一、“以学为中心”的前提:读懂学生的“学习起点”
薛法根老师在书中反复强调:“不知学生起点,教学就是无的放矢。” 部编版教材尤其注重“螺旋上升”的编排逻辑,中段(三四年级)作为承上启下的关键,既衔接低年级的基础积累,又为高年级的思维发展铺垫,这就要求教师必须精准把握学生的认知起点。
在教学部编版三年级上册《司马光》一课时,我曾陷入误区:按照教参预设,将重点放在“理解文言词汇”和“复述故事”上,却发现学生早已通过动画片、绘本熟悉了“砸缸救人”的情节,课堂上兴趣寥寥。重读薛法根老师的“三问备课法”——“学生已知什么?想知什么?难在什么?” 我重新设计了前测:让学生用一句话写下对故事的了解,并提出一个最想知道的问题。结果显示,大部分的学生能复述基本情节,但多数的问题聚焦于“为什么司马光不用其他方法?”“‘持石击瓮’的‘持’和‘击’有什么不一样?” 这让我意识到,学生的起点不是“零认知”,而是“有经验但缺深度”。
调整教学时,我放弃了逐句翻译的计划,转而设计“司马光的智慧辩论会”:先让学生对比“爬上去拉”“找大人帮忙”“砸缸”三种方案的可行性,在讨论中体会“击瓮”的果断;再通过“换词游戏”(用“拿”“扔”替换“持”“击”),感受文言动词的精准。课后有学生写道:“原来古人写字这么讲究,‘击’字让我好像听到了石头砸破缸的声音。
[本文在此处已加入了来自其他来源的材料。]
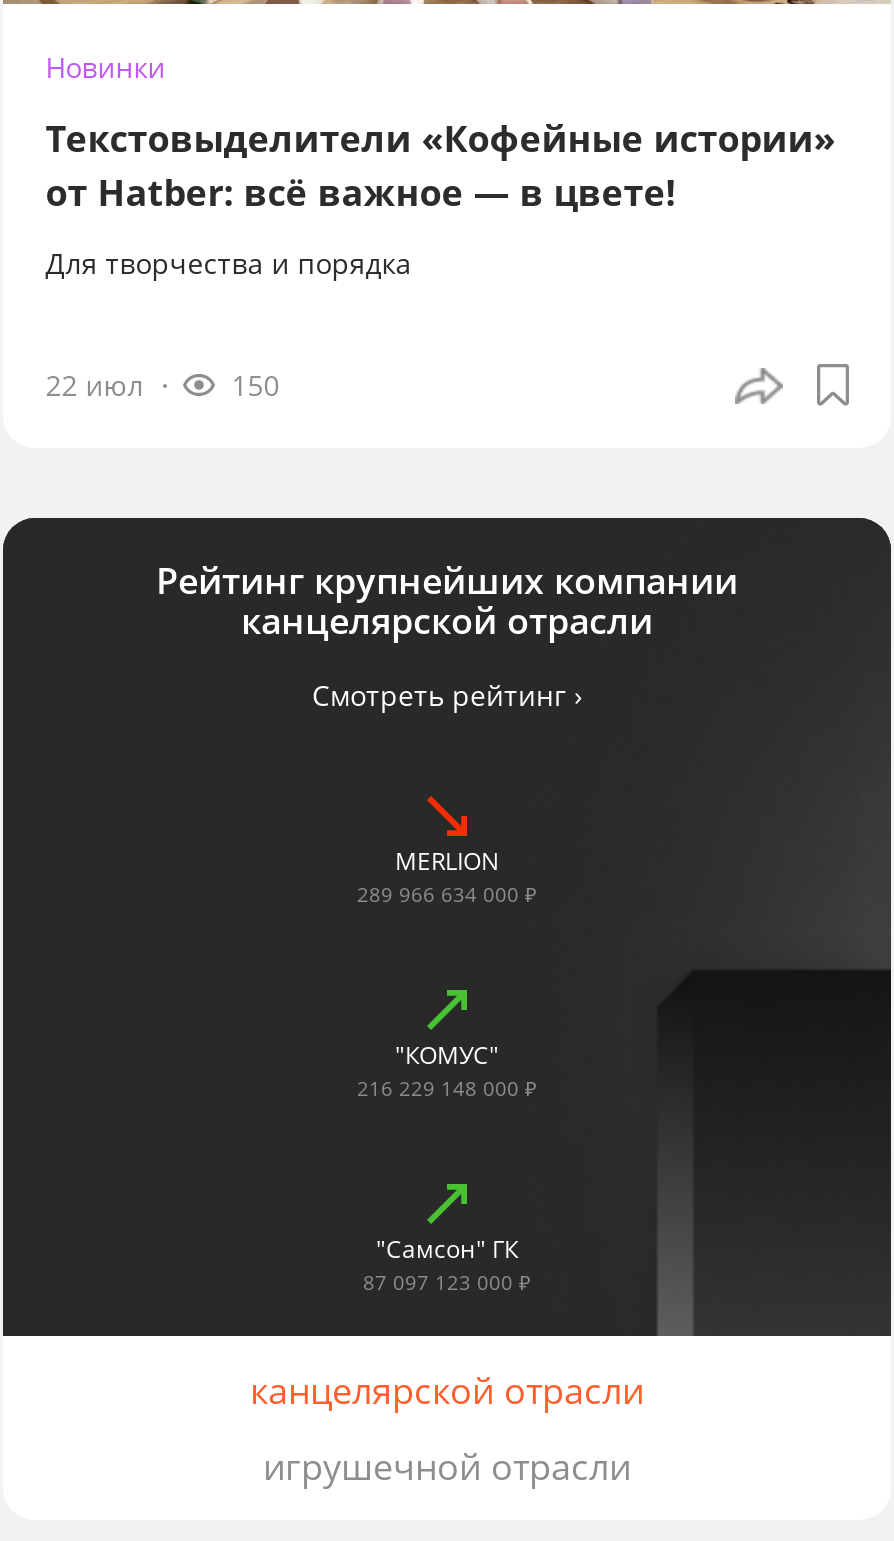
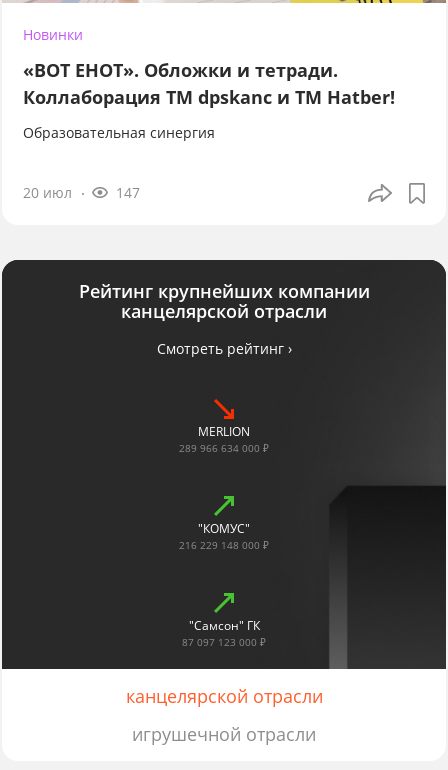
- Текстовыделители «Кофейные истории»
- от Hatber: всё важное — в цвете!
+ «ВОТ ЕНОТ». Обложки и тетради.
+ Коллаборация TM dpskanc и ТМ Hatber!

- Для творчества и порядка
+ Образовательная синергия

- 22 июл
- 150
+ 20 июл
+ 147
” 这正印证了薛法根老师的观点:“教学的起点,应该是学生‘已知’与‘未知’的交界处。”
部编版三年级下册《蜜蜂》一课的教学更让我体会到“学情对话”的重要性。课文是法布尔的科学小品,涉及“实验过程”与“科学结论”。课前我让学生画一画“你印象中的蜜蜂实验”,发现多数学生只画了“蜜蜂飞出去”,却忽略了“法布尔如何保证实验公平”(如给蜜蜂做记号、在不同时间放飞)。课堂上,我顺势提出任务:“帮法布尔补全实验设计图,看看哪些细节能证明他是个严谨的科学家。” 学生在补画“密封的纸袋”“远近不同的放飞点”时,自然理解了“科学需要实证”的道理。这种基于学生认知缺口的设计,远比直接讲解“实验步骤”更有效。
二、“以学为中心”的载体:设计“有张力的学习任务”
薛法根老师在书中批判了“碎问碎答”的教学模式:“当学生的思维被切割成无数碎片,学习就成了被动的拼接游戏。” 部编版中段教材特别强调“语文要素”的实践,如三年级的“体会关键语句表达效果”、四年级的“学习连续观察”,这些目标的达成,需要有张力的任务作为载体——既对接学生生活,又留有探索空间。
在教学部编版四年级上册《盘古开天地》时,传统教学设计多是“分段分析盘古的伟大”,学生容易感到枯燥。受薛法根老师“大任务+小支架”理念的启发,可以设计“神话博物馆讲解员”任务:让学生分组选择“天地形成”“盘古化身万物”等片段,用“关键词卡片”(如“劈开”“撑在”“变成”)梳理情节,再用“想象导游词”向全班介绍“这个片段中,盘古最让你震撼的地方是什么”。有个小组在讲解“盘古的血液变成江河”时,不仅用上了课文中的“奔流不息”,还补充道:“我觉得他的眼泪可能也变成了雨水,不然江河怎么会永远有水呢?” 这种基于任务的想象延伸,正是任务张力带来的惊喜。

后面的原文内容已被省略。